Braid investigated the state of trance by conducting experiments on those around him, his wife, friends and servants. His original technique was to have the subject stare fixedly at a small luminous object, such as a pocket watch, in the hope of inducing a sleep-like state. As this procedure proved efficacious, Braid modified the experiments until he found that he could induce a trance by nothing more than suggestion. In 1843, he published Neurypnology: or the Rationale of Nervous Sleep, in which he coined the word hypnotism, which being a form of sleep, was named after Hypnos, the Greek god who induced sleep by the fanning his wings. The text dismisses Mesmer’s theory that a magnetic fluid, passing between the operator and the subject, causes the trance. Rather, opined Braid, hypnosis was a form of sleep, induced by the fatigue of intense concentration on the object of attention.

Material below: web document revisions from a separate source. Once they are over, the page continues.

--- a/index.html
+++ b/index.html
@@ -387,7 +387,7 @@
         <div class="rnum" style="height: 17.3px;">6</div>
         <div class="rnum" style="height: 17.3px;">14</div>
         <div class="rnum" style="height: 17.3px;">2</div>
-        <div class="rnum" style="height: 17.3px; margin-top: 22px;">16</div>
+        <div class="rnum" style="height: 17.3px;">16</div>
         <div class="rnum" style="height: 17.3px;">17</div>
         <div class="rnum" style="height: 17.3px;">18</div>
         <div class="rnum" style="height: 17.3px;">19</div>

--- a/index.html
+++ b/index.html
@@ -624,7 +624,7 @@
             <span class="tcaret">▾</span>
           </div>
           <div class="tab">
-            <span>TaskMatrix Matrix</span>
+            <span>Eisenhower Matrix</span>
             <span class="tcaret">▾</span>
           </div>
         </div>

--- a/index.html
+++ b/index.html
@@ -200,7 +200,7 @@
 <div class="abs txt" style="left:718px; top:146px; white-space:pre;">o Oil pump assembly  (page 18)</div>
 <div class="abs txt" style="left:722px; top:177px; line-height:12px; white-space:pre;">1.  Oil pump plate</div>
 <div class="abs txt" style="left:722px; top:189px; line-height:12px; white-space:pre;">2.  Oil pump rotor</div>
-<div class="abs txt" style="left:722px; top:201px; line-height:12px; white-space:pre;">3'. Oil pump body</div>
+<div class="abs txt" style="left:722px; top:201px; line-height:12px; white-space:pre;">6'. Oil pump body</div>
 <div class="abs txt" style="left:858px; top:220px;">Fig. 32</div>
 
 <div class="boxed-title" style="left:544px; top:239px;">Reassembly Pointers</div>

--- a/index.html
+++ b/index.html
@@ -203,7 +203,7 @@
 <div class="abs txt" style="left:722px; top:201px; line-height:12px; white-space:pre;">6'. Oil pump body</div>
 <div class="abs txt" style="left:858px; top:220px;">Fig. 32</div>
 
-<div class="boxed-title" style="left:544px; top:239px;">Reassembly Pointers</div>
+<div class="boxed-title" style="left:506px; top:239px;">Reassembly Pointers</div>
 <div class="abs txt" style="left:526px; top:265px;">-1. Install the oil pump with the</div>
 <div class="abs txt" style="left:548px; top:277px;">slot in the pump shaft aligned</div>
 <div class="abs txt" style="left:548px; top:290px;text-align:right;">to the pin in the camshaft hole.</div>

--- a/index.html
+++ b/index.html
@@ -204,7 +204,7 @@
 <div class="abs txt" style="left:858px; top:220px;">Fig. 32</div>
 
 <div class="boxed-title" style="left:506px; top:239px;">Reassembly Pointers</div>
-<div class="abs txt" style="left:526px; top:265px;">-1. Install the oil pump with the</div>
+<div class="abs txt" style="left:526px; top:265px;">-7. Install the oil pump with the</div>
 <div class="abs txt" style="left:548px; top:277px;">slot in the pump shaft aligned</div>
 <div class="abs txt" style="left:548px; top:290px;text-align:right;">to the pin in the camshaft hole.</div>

Braid was primarily concerned with the therapeutic prospects for hypnotism. He reported that treatment of various ailments such as rheumatism, aphasia and paralysis was assisted by hypnotism, and that nervous diseases, previously thought to be incurable, could indeed be cured by the innovative and salutary method.
In 1847, Braid became dissatisfied with the term ’hypnotism’ and attempted to recall the word in favour of his neologism ‘monoideism’ but the term had become widespread, as indeed had the practice of the art. It was suggested by other practitioners that Braidism would be an apposite designation, but although the word may be found in dictionaries, it has never caught the public imagination.
Braid died on 25th March 1860, but his art and practice live on. He was buried in the church of St Mary and St Helen, High Street, Neston, Cheshire CH64 9TZ.
Gauld, Alan. A History of Hypnotism.